A propos de ses perspectives, la Smacl, ancrée historiquement dans l’assurance dommages des collectivités, n’exclut pas de nouer des partenariats futurs avec «des opérateurs financiers de la banque qui souhaitent construire avec nous», avance Jean-Luc de Boissieu, à l’instar du partenariat existant depuis dix ans avec Pacifica.

L’objectif : conserver le leadership de la Smacl sur le marché de l’assurance des risques territoriaux, loin devant son concurrent direct, Groupama.

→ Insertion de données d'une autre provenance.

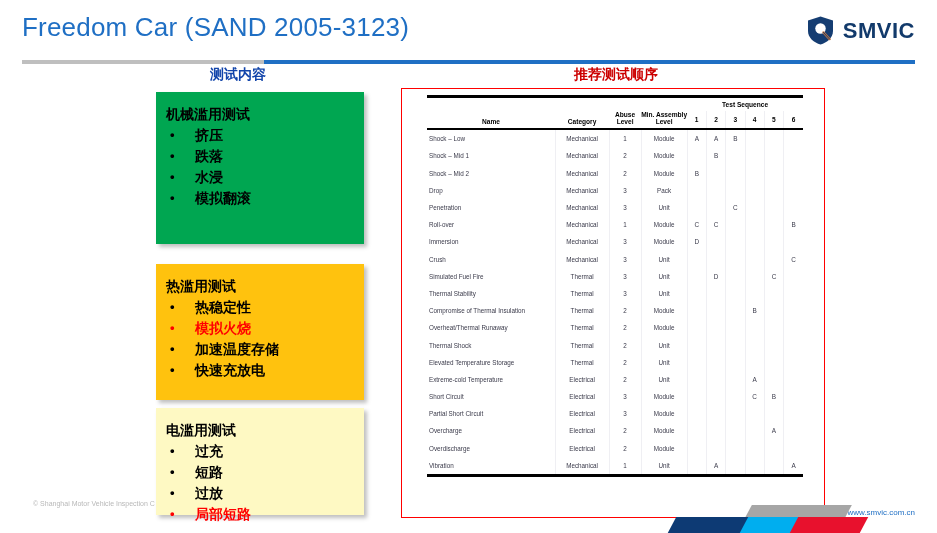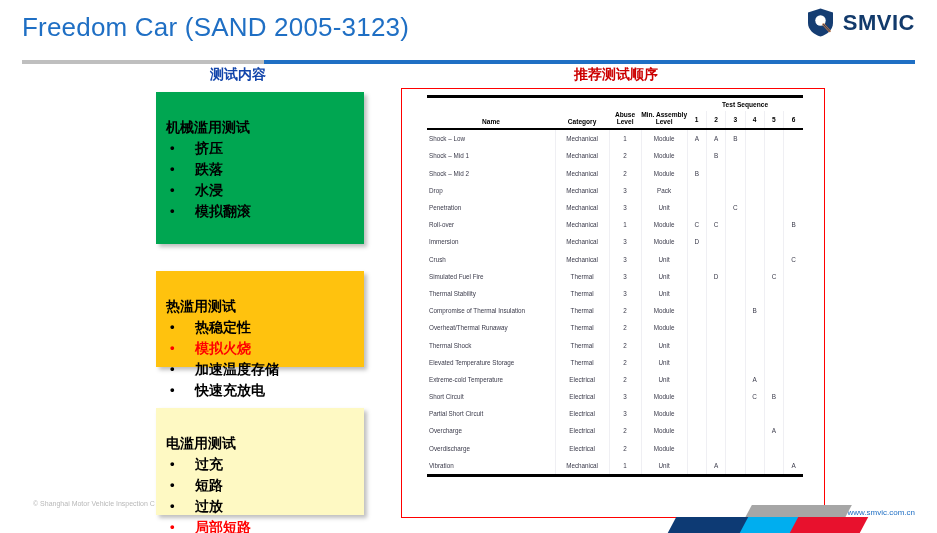--- a/index.html
+++ b/index.html
@@ -18,7 +18,7 @@
     letter-spacing:.2px;white-space:nowrap;
   }
   .logo-wrap{
-    position:absolute;right:22px;top:8px;
+    position:absolute;right:22px;top:16px;
     display:flex;align-items:center;gap:9px;
   }
   .logo-mark{width:27px;height:29px;display:block;}

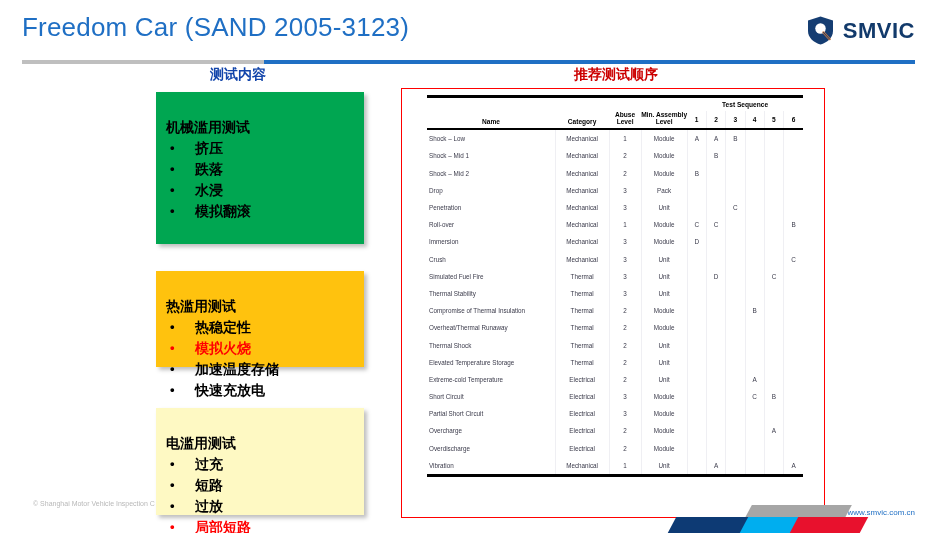--- a/index.html
+++ b/index.html
@@ -39,7 +39,7 @@
   .cbox{
     position:absolute;left:156px;width:208px;
     box-shadow:3px 3px 4px rgba(0,0,0,.25);
-    padding:24px 0 8px 0;box-sizing:border-box;
+    padding:11px 0 8px 0;box-sizing:border-box;
   }
   .cbox.green {top:92px;height:152px;background:#00A651;}
   .cbox.yellow{top:271px;height:96px;background:#FFC20E;}

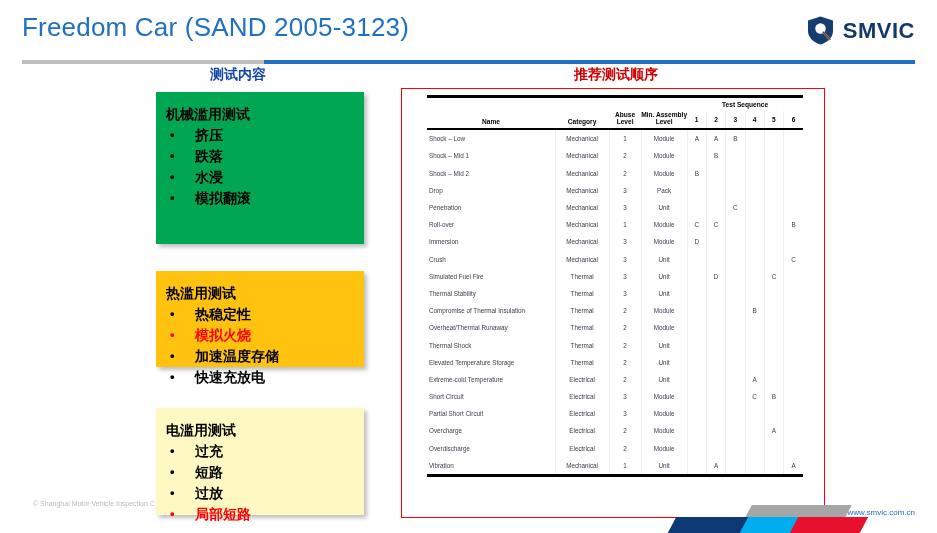--- a/index.html
+++ b/index.html
@@ -42,7 +42,7 @@
     padding:11px 0 8px 0;box-sizing:border-box;
   }
   .cbox.green {top:92px;height:152px;background:#00A651;}
-  .cbox.yellow{top:271px;height:96px;background:#FFC20E;}
+  .cbox.yellow{top:264px;height:136px;background:#FFC20E;}
   .cbox.blue  {top:408px;height:107px;background:#fef9c3;}
 
   .cbox .bx-title{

A ce jour, la mutuelle, qui emploie 700 salariés, assure une commune française sur quatre, 56% des villes de plus de 2500 habitants, 90% des conseils régionaux et généraux, 31% des communautés de communes et 75% des communautés d’agglomérations.

La réduction du mille-feuille administratif : une opportunité

Concernés au premier plan par le projet de loi portant sur la réforme territoriale présenté au Conseil des ministres du 18 juin 2014, les dirigeants de la Smacl y voient davantage «une opportunité, plus qu’un handicap». Parmi les principales dispositions du texte, le projet de loi prévoit notamment un regroupement des régions, la suppression des départements et des intercommunalités de moins de 20 000 habitants.

«Les intercommunalités qui lanceront des appels d’offres le feront avec une plus forte expertise. Nous avons observé que plus les cahiers des charges étaient denses, meilleur était notre taux de pénétration», rappelle Michel Paves, président sortant du conseil de surveillance. Et d’ajouter : «Nous ne redoutons pas une mise en concurrence organisée, bien au contraire.»